Amanda menjerit kencang saat baju yang ia kenakan koyak oleh tangan besar Pangeran. “Ahh!” Gadis itu langsung menutupi bagian atas tubuhnya, sedangkan sosok tampan itu masih mendominasi dirinya.
“Hei ... jangan berteriak seperti itu, orang-orang bisa mengira kalau akulah orang jahatnya,” bisik Pangeran Hitam sambil tersenyum penuh arti. Setelah berkata seperti itu, dengan sekali ayun Pangeran Hitam mengangkat Amanda White dalam gendongannya. Menghempaskan gadis itu di atas ranjang, segera Amanda membuat jarak sejauh mungkin dengan pria tinggi besar itu, tapi kepala ranjang mewah itu menghalanginya.
Pangeran Hitam membuka kancing baju yang ia kenakan dengan tak sabar, kemudian menjatuhkan kemeja hitam itu di sisi ranjang. Terlihat dada bidang dengan bekas guratan luka di sana-sini, seluruh tubuhnya tampak memiliki luka teriris benda tajam yang teramat dalam. Pria itu kemudian naik ke atas ranjang sembari menarik kaki Amanda sehingga gadis itu terseret dan kembali berada dalam kungkungannya. Pangeran bernapas berat menatap lekat wajah hingga tubuh Amanda.
“Berapa penyihir tua itu membayarmu? Berapa lama ia mempersiapkan ini?” tanya Pangeran Hitam. “Mana senjatamu untuk membunuhku?” kali ini Pangeran Hitam bertanya sambil meraba-raba tubuh Amanda mencari senjata yang tersimpan, tapi nihil yang ada malah libidonya makin naik saat harus bergesekan dengan kulit gadis cantik itu. “Apa di dalam sini?” tanya Pangeran Hitam lagi dengan seringai menghiasi di wajah tampannya, menunjuk pakaian dalam berwarna putih tulang yang masih Amanda kenakan.
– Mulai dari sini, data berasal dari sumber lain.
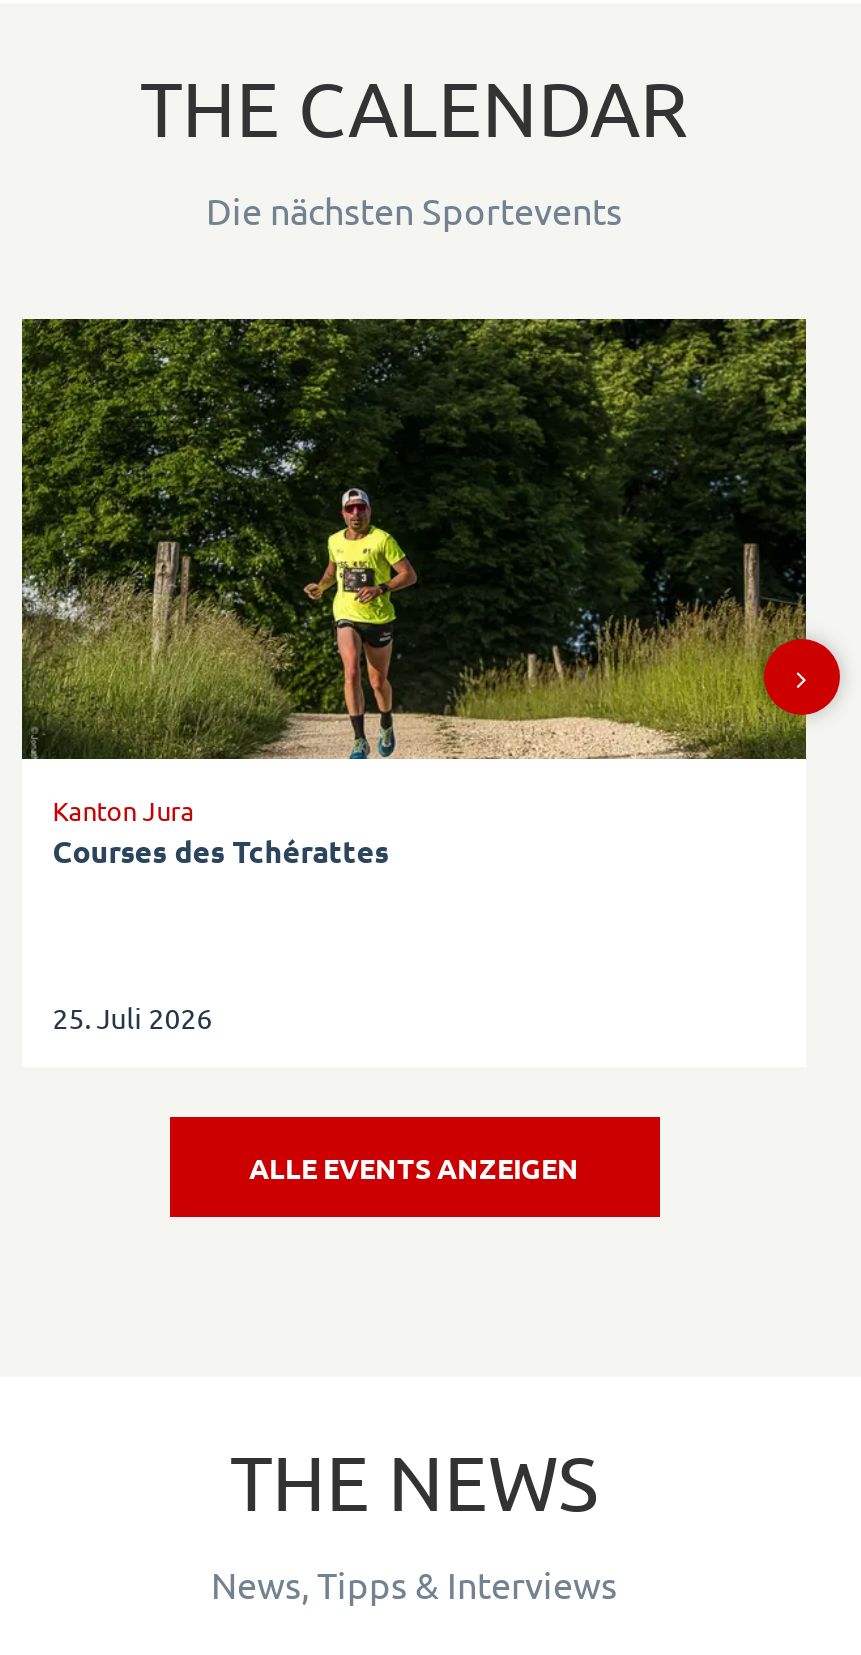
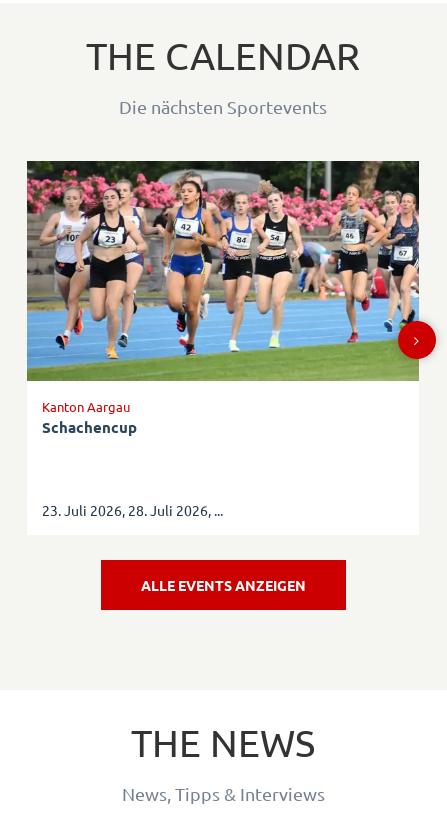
- [image]
- Kanton Jura
- Courses des Tchérattes
+ [image]
+ Kanton Aargau
+ Schachencup

- 25. Juli 2026
+ 23. Juli 2026, 28. Juli 2026, ...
Gadis itu langsung menutupi bagian bawah tubuhnya. Air mata masih deras membasahi kedua pelupuk manik ungu itu. Kembali ia tak sanggup mengucapkan sepatah kata pun, ketakutan menyelimutinya begitu tebal dan hanya gelengan kepala yang menjadi jawaban.
Di atasnya Pangeran Hitam tersenyum miring. Sangat tampan, andai saja ia lakukan itu di luar ruangan pada siang hari yang panas, bukannya malah di atas gadis yang ketakutan setengah mati!
“Apa kau takut padaku?” tanya Pangeran Hitam kembali sambil mengikis jarak di antara mereka.
“Tentu saja!” jerit batin Amanda.
“Kau tentu berharap aku mati di peperangan saja, seseorang yang tak layak hidup dan berbagi oksigen denganmu sekarang,” ujar Pangeran Hitam sambil mengeruk dengan serakah udara di antara ceruk leher Amanda dan dirinya.
“Pangeran seseorang yang tak layak hidup?” tanya Amanda di benaknya. “Bagaimana bisa?” Kata-kata ‘tak layak hidup’ itu yang biasa orang alamatkan pada dirinya dan Amanda tahu sendiri bagaimana sakitnya menerima kalimat itu. Jadi bagaimana mungkin ia bisa melemparkan kalimat itu pada orang lain, sedangkan ia merasa pangeran adalah orang yang nyaris sempurna hidup di dunia ini, walau itu berasal dari penilaian sesaatnya, mereka bahkan baru bertemu hari ini.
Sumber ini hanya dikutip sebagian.